#### Provided records ####

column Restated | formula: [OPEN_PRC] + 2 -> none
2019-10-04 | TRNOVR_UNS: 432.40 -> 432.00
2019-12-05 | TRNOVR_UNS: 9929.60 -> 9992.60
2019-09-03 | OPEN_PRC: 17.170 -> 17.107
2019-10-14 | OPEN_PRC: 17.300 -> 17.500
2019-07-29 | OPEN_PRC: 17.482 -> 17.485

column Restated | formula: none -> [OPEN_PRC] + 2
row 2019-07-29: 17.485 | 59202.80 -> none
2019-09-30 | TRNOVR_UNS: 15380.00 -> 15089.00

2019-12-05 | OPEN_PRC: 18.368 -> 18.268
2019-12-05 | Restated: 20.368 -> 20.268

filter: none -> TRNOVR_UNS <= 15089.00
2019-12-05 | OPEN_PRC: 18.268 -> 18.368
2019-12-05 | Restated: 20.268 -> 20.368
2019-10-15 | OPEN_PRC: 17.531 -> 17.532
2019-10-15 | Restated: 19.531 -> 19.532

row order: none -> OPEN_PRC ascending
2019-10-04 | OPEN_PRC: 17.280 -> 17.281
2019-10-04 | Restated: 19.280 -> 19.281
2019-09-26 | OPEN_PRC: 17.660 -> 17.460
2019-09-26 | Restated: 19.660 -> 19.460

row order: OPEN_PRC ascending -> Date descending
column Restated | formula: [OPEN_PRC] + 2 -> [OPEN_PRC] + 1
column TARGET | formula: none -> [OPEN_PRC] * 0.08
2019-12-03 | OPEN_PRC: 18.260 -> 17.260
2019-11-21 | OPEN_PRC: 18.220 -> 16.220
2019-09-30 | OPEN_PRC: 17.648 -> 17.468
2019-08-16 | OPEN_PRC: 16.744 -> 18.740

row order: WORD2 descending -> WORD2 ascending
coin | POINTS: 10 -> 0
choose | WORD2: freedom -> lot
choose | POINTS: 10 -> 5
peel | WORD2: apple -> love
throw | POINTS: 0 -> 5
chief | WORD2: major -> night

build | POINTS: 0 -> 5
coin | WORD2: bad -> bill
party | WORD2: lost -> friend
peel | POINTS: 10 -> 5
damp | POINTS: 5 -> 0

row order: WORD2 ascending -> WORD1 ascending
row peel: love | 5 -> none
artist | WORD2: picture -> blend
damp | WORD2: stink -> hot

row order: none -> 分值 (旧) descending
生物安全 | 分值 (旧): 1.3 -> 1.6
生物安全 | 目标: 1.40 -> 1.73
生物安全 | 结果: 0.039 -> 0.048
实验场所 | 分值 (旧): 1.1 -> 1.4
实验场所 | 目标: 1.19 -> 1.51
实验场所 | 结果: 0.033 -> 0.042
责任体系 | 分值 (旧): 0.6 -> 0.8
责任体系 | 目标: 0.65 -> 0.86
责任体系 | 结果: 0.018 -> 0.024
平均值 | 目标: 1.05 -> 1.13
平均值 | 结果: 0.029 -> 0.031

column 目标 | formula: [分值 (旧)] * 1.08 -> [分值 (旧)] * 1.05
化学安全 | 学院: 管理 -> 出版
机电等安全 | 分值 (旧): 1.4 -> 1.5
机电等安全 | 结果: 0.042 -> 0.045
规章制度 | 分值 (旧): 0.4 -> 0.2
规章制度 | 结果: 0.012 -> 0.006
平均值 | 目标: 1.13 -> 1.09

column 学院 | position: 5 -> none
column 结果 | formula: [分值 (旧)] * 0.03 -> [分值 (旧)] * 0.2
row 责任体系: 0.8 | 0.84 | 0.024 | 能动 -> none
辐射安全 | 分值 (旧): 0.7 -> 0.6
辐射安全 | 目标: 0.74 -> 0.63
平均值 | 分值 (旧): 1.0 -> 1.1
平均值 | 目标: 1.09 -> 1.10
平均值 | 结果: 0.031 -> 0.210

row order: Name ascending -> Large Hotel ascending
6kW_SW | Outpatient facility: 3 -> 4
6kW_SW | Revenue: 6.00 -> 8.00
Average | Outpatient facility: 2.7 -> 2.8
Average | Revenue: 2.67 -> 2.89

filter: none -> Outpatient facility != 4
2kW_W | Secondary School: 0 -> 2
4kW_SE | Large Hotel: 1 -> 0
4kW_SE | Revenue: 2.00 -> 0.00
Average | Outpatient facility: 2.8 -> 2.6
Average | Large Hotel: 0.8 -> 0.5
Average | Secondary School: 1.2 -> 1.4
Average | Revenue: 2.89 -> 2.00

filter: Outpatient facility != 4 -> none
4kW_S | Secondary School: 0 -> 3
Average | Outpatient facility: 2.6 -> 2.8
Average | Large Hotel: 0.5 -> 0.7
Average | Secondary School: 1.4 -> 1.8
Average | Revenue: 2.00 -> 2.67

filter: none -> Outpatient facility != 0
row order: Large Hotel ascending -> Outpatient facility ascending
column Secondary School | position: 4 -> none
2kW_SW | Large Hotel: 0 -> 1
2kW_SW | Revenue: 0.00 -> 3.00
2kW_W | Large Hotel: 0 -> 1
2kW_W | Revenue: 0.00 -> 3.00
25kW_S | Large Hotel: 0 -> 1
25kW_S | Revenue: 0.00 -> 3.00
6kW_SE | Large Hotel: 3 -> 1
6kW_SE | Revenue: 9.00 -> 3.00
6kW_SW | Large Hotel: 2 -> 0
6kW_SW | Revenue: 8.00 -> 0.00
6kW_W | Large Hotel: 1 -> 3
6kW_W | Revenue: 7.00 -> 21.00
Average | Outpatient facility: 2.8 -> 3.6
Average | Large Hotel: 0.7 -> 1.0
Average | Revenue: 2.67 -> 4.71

####

The data should be copied out in full, exactly as it reads.

▶ **Output**
column Restated | formula: [OPEN_PRC] + 2 -> none
2019-10-04 | TRNOVR_UNS: 432.40 -> 432.00
2019-12-05 | TRNOVR_UNS: 9929.60 -> 9992.60
2019-09-03 | OPEN_PRC: 17.170 -> 17.107
2019-10-14 | OPEN_PRC: 17.300 -> 17.500
2019-07-29 | OPEN_PRC: 17.482 -> 17.485

column Restated | formula: none -> [OPEN_PRC] + 2
row 2019-07-29: 17.485 | 59202.80 -> none
2019-09-30 | TRNOVR_UNS: 15380.00 -> 15089.00

2019-12-05 | OPEN_PRC: 18.368 -> 18.268
2019-12-05 | Restated: 20.368 -> 20.268

filter: none -> TRNOVR_UNS <= 15089.00
2019-12-05 | OPEN_PRC: 18.268 -> 18.368
2019-12-05 | Restated: 20.268 -> 20.368
2019-10-15 | OPEN_PRC: 17.531 -> 17.532
2019-10-15 | Restated: 19.531 -> 19.532

row order: none -> OPEN_PRC ascending
2019-10-04 | OPEN_PRC: 17.280 -> 17.281
2019-10-04 | Restated: 19.280 -> 19.281
2019-09-26 | OPEN_PRC: 17.660 -> 17.460
2019-09-26 | Restated: 19.660 -> 19.460

row order: OPEN_PRC ascending -> Date descending
column Restated | formula: [OPEN_PRC] + 2 -> [OPEN_PRC] + 1
column TARGET | formula: none -> [OPEN_PRC] * 0.08
2019-12-03 | OPEN_PRC: 18.260 -> 17.260
2019-11-21 | OPEN_PRC: 18.220 -> 16.220
2019-09-30 | OPEN_PRC: 17.648 -> 17.468
2019-08-16 | OPEN_PRC: 16.744 -> 18.740

row order: WORD2 descending -> WORD2 ascending
coin | POINTS: 10 -> 0
choose | WORD2: freedom -> lot
choose | POINTS: 10 -> 5
peel | WORD2: apple -> love
throw | POINTS: 0 -> 5
chief | WORD2: major -> night

build | POINTS: 0 -> 5
coin | WORD2: bad -> bill
party | WORD2: lost -> friend
peel | POINTS: 10 -> 5
damp | POINTS: 5 -> 0

row order: WORD2 ascending -> WORD1 ascending
row peel: love | 5 -> none
artist | WORD2: picture -> blend
damp | WORD2: stink -> hot

row order: none -> 分值 (旧) descending
生物安全 | 分值 (旧): 1.3 -> 1.6
生物安全 | 目标: 1.40 -> 1.73
生物安全 | 结果: 0.039 -> 0.048
实验场所 | 分值 (旧): 1.1 -> 1.4
实验场所 | 目标: 1.19 -> 1.51
实验场所 | 结果: 0.033 -> 0.042
责任体系 | 分值 (旧): 0.6 -> 0.8
责任体系 | 目标: 0.65 -> 0.86
责任体系 | 结果: 0.018 -> 0.024
平均值 | 目标: 1.05 -> 1.13
平均值 | 结果: 0.029 -> 0.031

column 目标 | formula: [分值 (旧)] * 1.08 -> [分值 (旧)] * 1.05
化学安全 | 学院: 管理 -> 出版
机电等安全 | 分值 (旧): 1.4 -> 1.5
机电等安全 | 结果: 0.042 -> 0.045
规章制度 | 分值 (旧): 0.4 -> 0.2
规章制度 | 结果: 0.012 -> 0.006
平均值 | 目标: 1.13 -> 1.09

column 学院 | position: 5 -> none
column 结果 | formula: [分值 (旧)] * 0.03 -> [分值 (旧)] * 0.2
row 责任体系: 0.8 | 0.84 | 0.024 | 能动 -> none
辐射安全 | 分值 (旧): 0.7 -> 0.6
辐射安全 | 目标: 0.74 -> 0.63
平均值 | 分值 (旧): 1.0 -> 1.1
平均值 | 目标: 1.09 -> 1.10
平均值 | 结果: 0.031 -> 0.210

row order: Name ascending -> Large Hotel ascending
6kW_SW | Outpatient facility: 3 -> 4
6kW_SW | Revenue: 6.00 -> 8.00
Average | Outpatient facility: 2.7 -> 2.8
Average | Revenue: 2.67 -> 2.89

filter: none -> Outpatient facility != 4
2kW_W | Secondary School: 0 -> 2
4kW_SE | Large Hotel: 1 -> 0
4kW_SE | Revenue: 2.00 -> 0.00
Average | Outpatient facility: 2.8 -> 2.6
Average | Large Hotel: 0.8 -> 0.5
Average | Secondary School: 1.2 -> 1.4
Average | Revenue: 2.89 -> 2.00

filter: Outpatient facility != 4 -> none
4kW_S | Secondary School: 0 -> 3
Average | Outpatient facility: 2.6 -> 2.8
Average | Large Hotel: 0.5 -> 0.7
Average | Secondary School: 1.4 -> 1.8
Average | Revenue: 2.00 -> 2.67

filter: none -> Outpatient facility != 0
row order: Large Hotel ascending -> Outpatient facility ascending
column Secondary School | position: 4 -> none
2kW_SW | Large Hotel: 0 -> 1
2kW_SW | Revenue: 0.00 -> 3.00
2kW_W | Large Hotel: 0 -> 1
2kW_W | Revenue: 0.00 -> 3.00
25kW_S | Large Hotel: 0 -> 1
25kW_S | Revenue: 0.00 -> 3.00
6kW_SE | Large Hotel: 3 -> 1
6kW_SE | Revenue: 9.00 -> 3.00
6kW_SW | Large Hotel: 2 -> 0
6kW_SW | Revenue: 8.00 -> 0.00
6kW_W | Large Hotel: 1 -> 3
6kW_W | Revenue: 7.00 -> 21.00
Average | Outpatient facility: 2.8 -> 3.6
Average | Large Hotel: 0.7 -> 1.0
Average | Revenue: 2.67 -> 4.71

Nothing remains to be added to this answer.